Opinion
Guest
Essay
It’s the
End of the Internet as We Know ItApril 15, 2026
By Raffi
Krikorian
Mr.
Krikorian is the chief technology officer at Mozilla.
https://www.nytimes.com/2026/04/15/opinion/mythos-open-souce-internet.html
Last
week, Anthropic announced that its newest artificial intelligence model, Claude
Mythos Preview, would not be released to the public, after the company learned
it was capable of finding and exploiting vulnerabilities that have gone
undetected in critical software systems for decades. Instead, Anthropic gave
access to Mythos — and $100 million in credits to use it — to more than 50 of
the world’s largest organizations, including Amazon, Apple, Microsoft, Google
and JPMorgan Chase, as part of a defensive cybersecurity initiative called
Project Glasswing.
Even
before the announcement, publicly available A.I. models were already finding
security vulnerabilities in commonly used software. Anthropic’s researchers
acknowledged that other labs are six to 18 months from building something
comparable.
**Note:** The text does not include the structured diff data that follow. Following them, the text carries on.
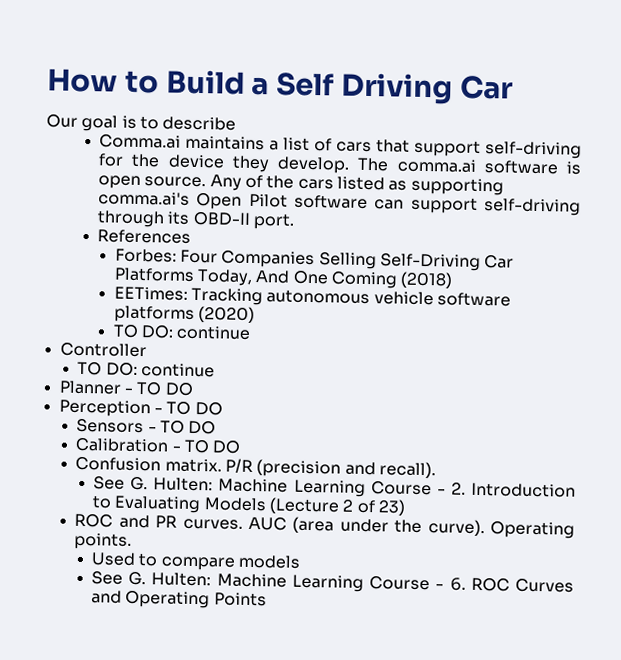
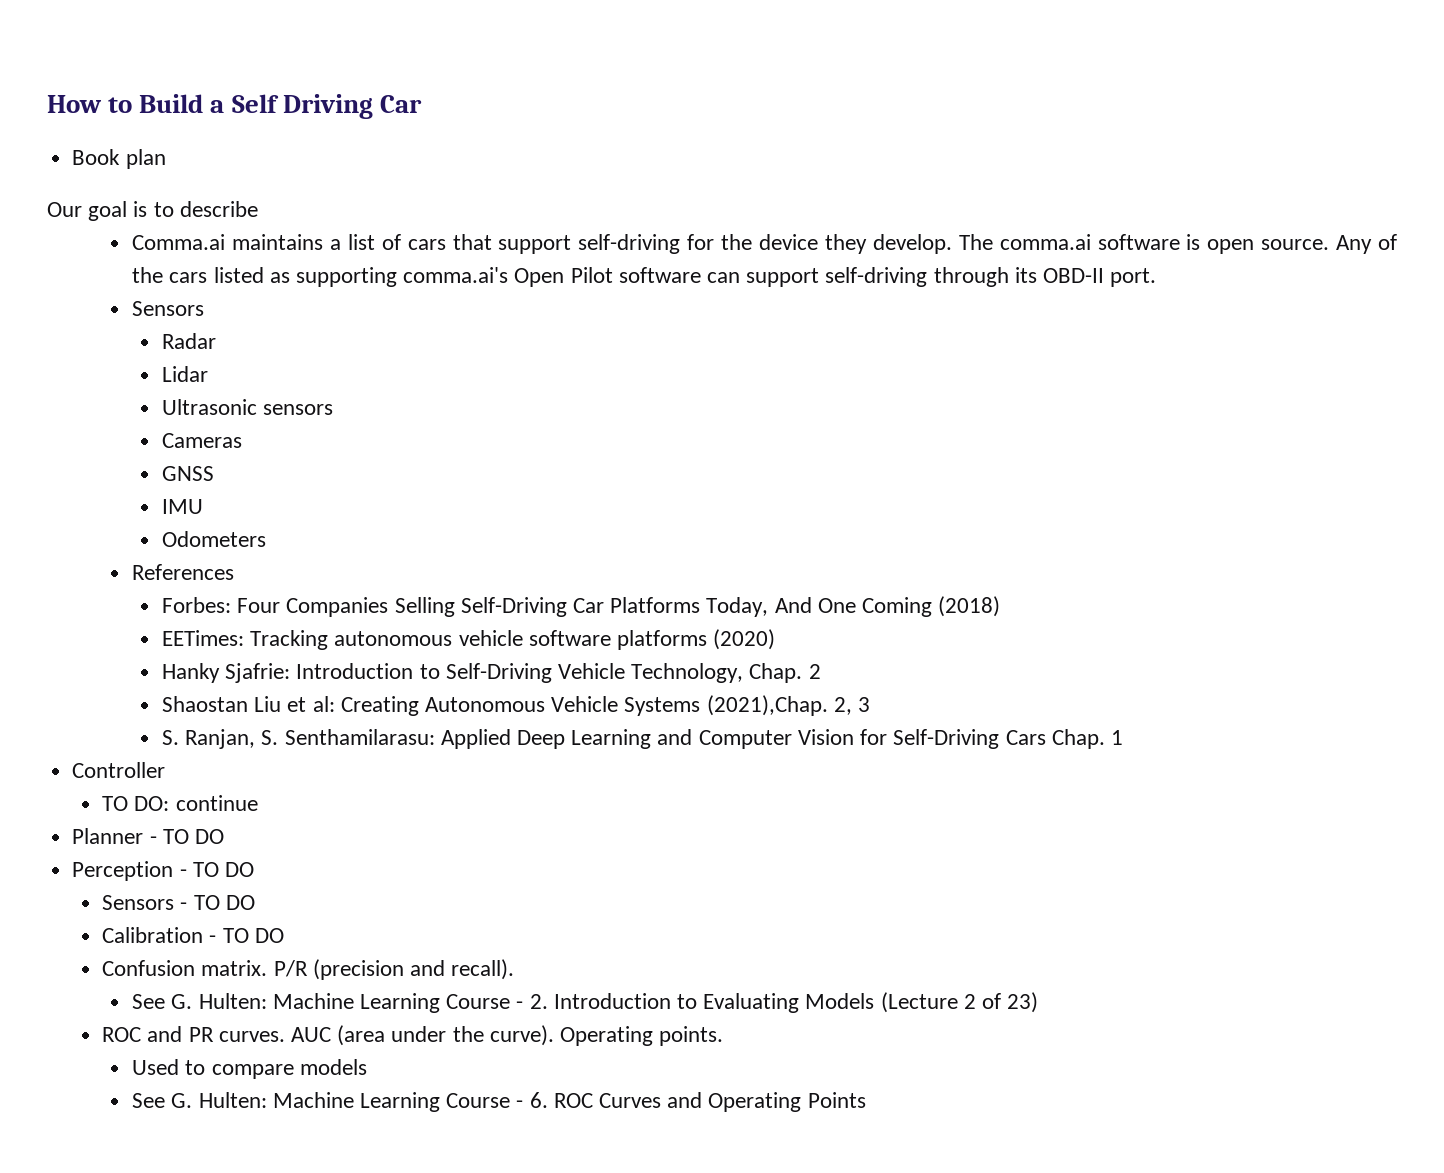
+ Book plan
  Any of the cars listed as supporting comma.ai's Open Pilot software can support self-driving through its OBD-II port.
+ Sensors
+ Radar
+ Lidar
+ Ultrasonic sensors
+ Cameras
+ GNSS
+ IMU
+ Odometers
  EETimes: Tracking autonomous vehicle software platforms (2020)
- TO DO: continue
+ Hanky Sjafrie: Introduction to Self-Driving Vehicle Technology, Chap. 2
+ Shaostan Liu et al: Creating Autonomous Vehicle Systems (2021),Chap. 2, 3
+ S. Ranjan, S. Senthamilarasu: Applied Deep Learning and Computer Vision for Self-Driving Cars Chap. 1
These capabilities, and the threats they pose to cybersecurity,
will proliferate. From streaming platforms to online banking services to search
engines that answer everyday questions, broad swaths of the internet could
become unusable.
If we
don’t respond carefully and decisively, then the millions of people who stand
to gain the most from A.I.’s progress as a programming tool will also be the
ones most exposed to attack. Leaving them to fend for themselves could erode
the internet as we know it.
You might
already be familiar with the concept of vibe coding: using A.I. tools to turn
plain-language descriptions into working software. A shop owner describes the
inventory system she needs, and A.I. creates it. A dentist describes a patient
portal, and A.I. delivers it. Millions of people who never thought of
themselves as software developers — small business owners, clinicians,
nonprofit directors — are creating software for the first time without any
training. But these applications are often written without security review.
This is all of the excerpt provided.